**YOUR TASK:** Keep the wording of every entry intact in your copy, and omit the pictures.

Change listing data
┏━━
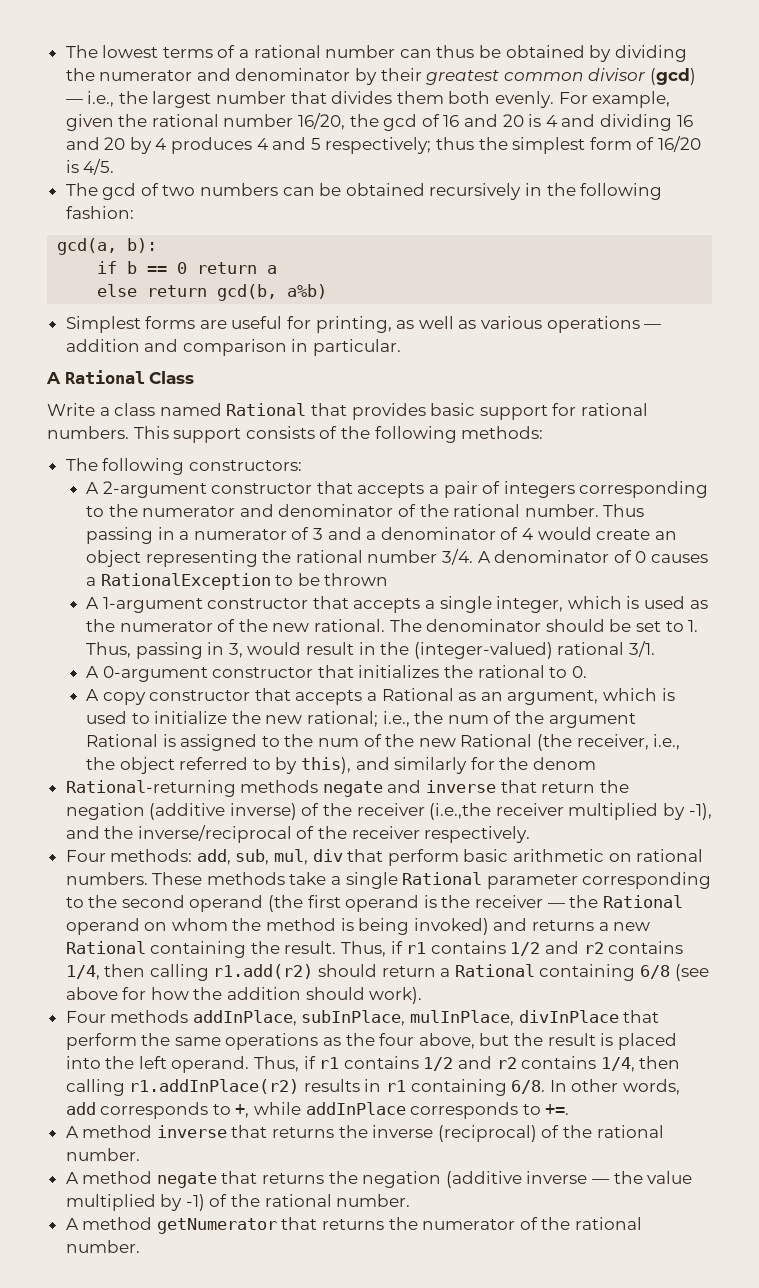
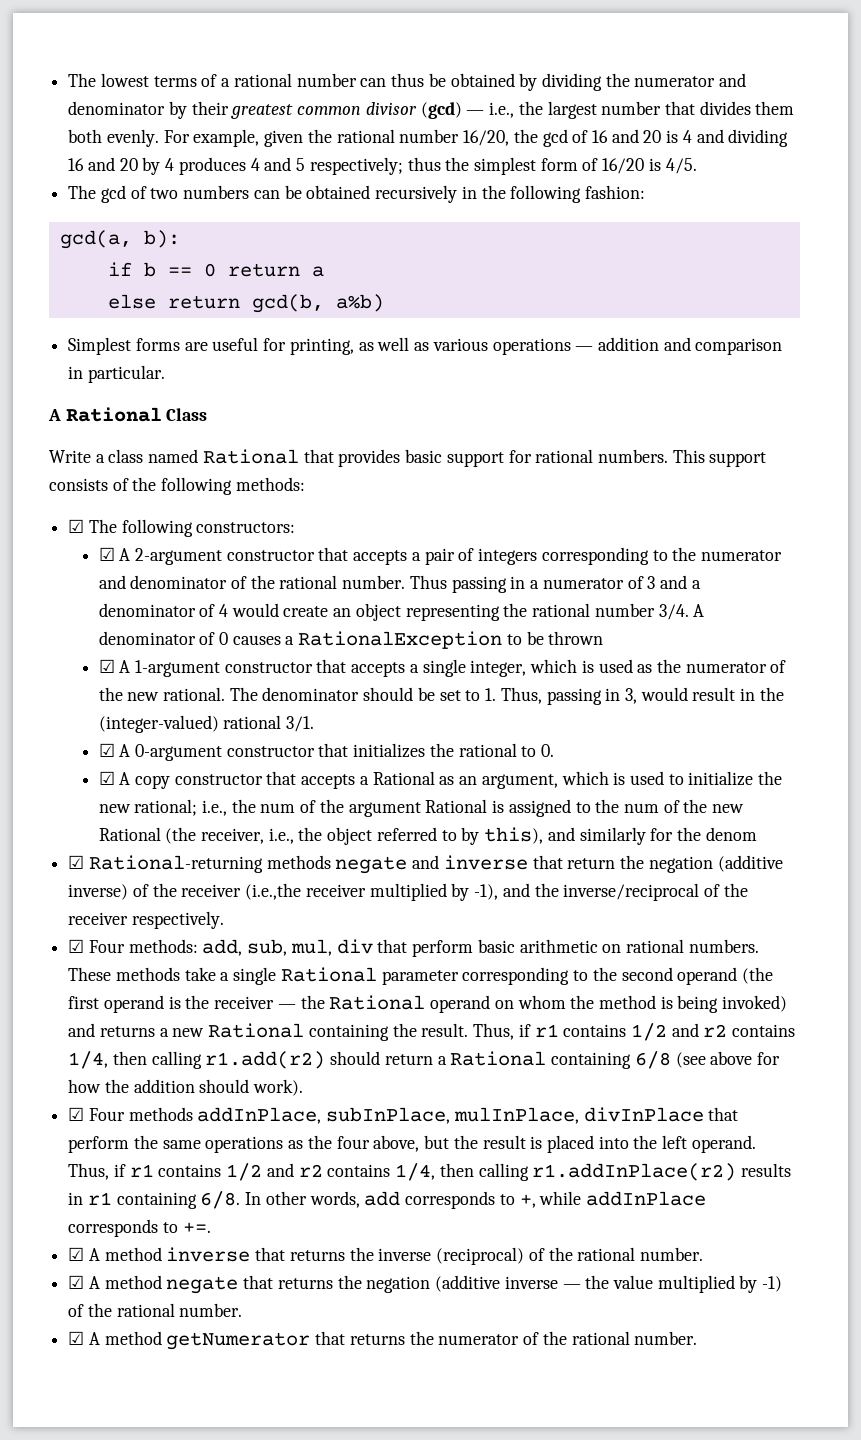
(544, 432) none -> [68,519,85,533] ☑
(302, 465) none -> [98,547,115,561] ☑
(389, 579) none -> [98,659,115,673] ☑
(656, 649) none -> [98,743,115,757] ☑
(587, 672) none -> [98,771,115,785] ☑
(597, 763) none -> [68,855,85,869] ☑
(531, 834) none -> [68,939,85,953] ☑
(423, 995) none -> [68,1107,85,1121] ☑
(570, 1109) none -> [68,1247,85,1261] ☑
(140, 1154) none -> [68,1275,85,1289] ☑
(411, 1200) none -> [68,1331,85,1345] ☑

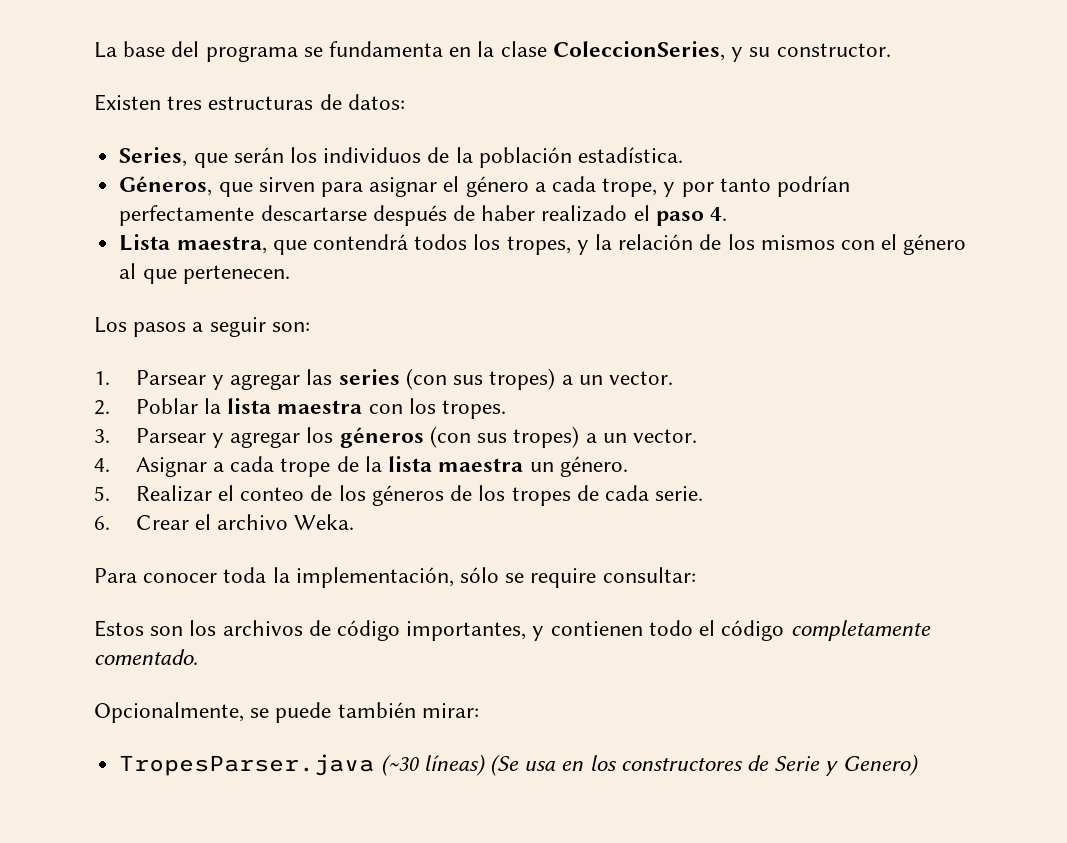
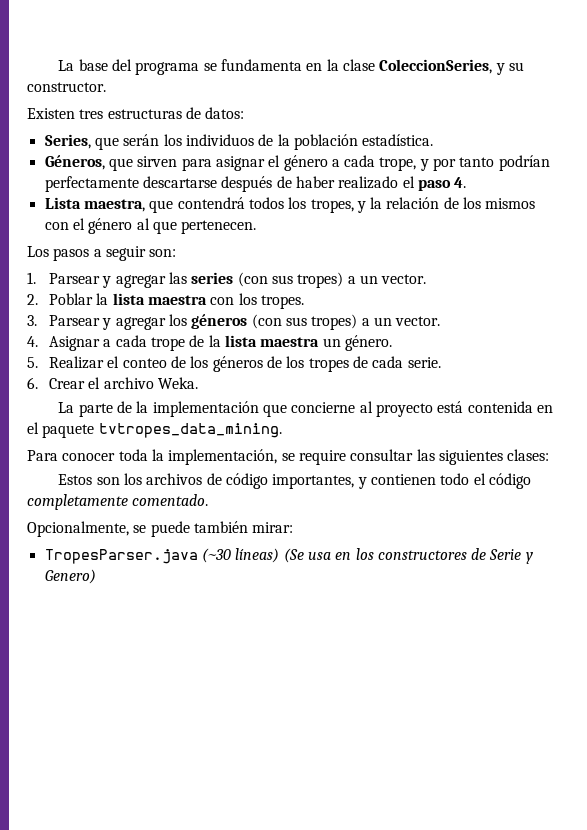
(355, 522) none -> [58,401,553,417] [27,422,282,438] // La parte de la implementación que concierne al proyecto está contenida en el paquete tvtropes_data_mining.
[460,567,500,583] sólo -> (278, 457) none
[602,567,696,583] consultar: -> [350,449,550,465] consultar las siguientes clases:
┗━━
**OUTPUT FOR THIS TASK:**
(544, 432) none -> [68,519,85,533] ☑
(302, 465) none -> [98,547,115,561] ☑
(389, 579) none -> [98,659,115,673] ☑
(656, 649) none -> [98,743,115,757] ☑
(587, 672) none -> [98,771,115,785] ☑
(597, 763) none -> [68,855,85,869] ☑
(531, 834) none -> [68,939,85,953] ☑
(423, 995) none -> [68,1107,85,1121] ☑
(570, 1109) none -> [68,1247,85,1261] ☑
(140, 1154) none -> [68,1275,85,1289] ☑
(411, 1200) none -> [68,1331,85,1345] ☑

(355, 522) none -> [58,401,553,417] [27,422,282,438] // La parte de la implementación que concierne al proyecto está contenida en el paquete tvtropes_data_mining.
[460,567,500,583] sólo -> (278, 457) none
[602,567,696,583] consultar: -> [350,449,550,465] consultar las siguientes clases:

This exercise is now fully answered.